### Action item
Take the lines below beginning at the line that has "customer number: CU98442 -> CU96042" and stopping after the line that has "total: 1011.49 -> 875.19", and print them exactly as they are, with no other lines.

### Saved entries
───
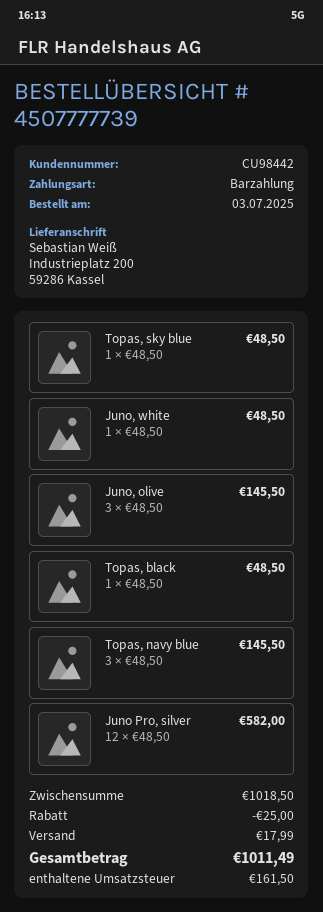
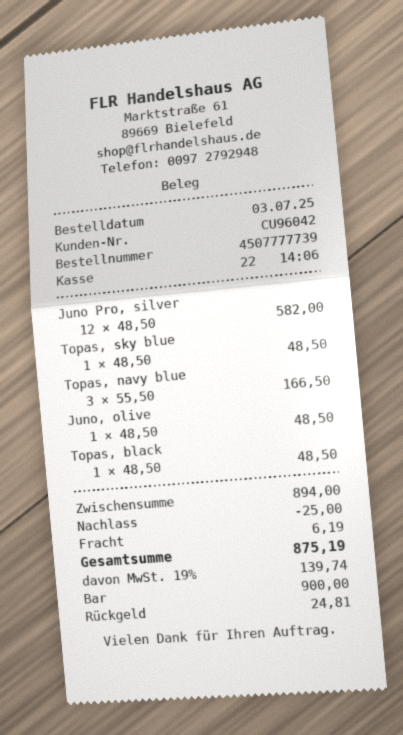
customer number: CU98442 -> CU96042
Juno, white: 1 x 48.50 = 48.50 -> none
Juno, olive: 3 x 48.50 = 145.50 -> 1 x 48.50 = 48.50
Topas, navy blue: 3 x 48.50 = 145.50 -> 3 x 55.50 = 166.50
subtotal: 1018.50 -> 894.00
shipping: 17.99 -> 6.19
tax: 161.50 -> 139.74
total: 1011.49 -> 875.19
───
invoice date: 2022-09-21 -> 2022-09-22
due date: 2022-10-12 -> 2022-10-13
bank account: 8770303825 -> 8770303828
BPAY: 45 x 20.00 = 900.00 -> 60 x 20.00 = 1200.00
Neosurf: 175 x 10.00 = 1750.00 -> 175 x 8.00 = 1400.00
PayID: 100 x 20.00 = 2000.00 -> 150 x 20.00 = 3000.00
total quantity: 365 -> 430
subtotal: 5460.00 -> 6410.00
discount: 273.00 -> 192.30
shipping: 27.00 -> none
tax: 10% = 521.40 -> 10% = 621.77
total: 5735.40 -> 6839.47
───
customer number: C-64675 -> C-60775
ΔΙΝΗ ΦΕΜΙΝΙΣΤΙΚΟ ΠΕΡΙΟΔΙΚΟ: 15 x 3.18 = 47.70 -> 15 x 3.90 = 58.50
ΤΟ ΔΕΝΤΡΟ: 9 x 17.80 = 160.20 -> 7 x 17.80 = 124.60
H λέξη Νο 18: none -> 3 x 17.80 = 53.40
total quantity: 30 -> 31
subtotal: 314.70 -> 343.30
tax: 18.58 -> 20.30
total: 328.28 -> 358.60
───
### Task result
customer number: CU98442 -> CU96042
Juno, white: 1 x 48.50 = 48.50 -> none
Juno, olive: 3 x 48.50 = 145.50 -> 1 x 48.50 = 48.50
Topas, navy blue: 3 x 48.50 = 145.50 -> 3 x 55.50 = 166.50
subtotal: 1018.50 -> 894.00
shipping: 17.99 -> 6.19
tax: 161.50 -> 139.74
total: 1011.49 -> 875.19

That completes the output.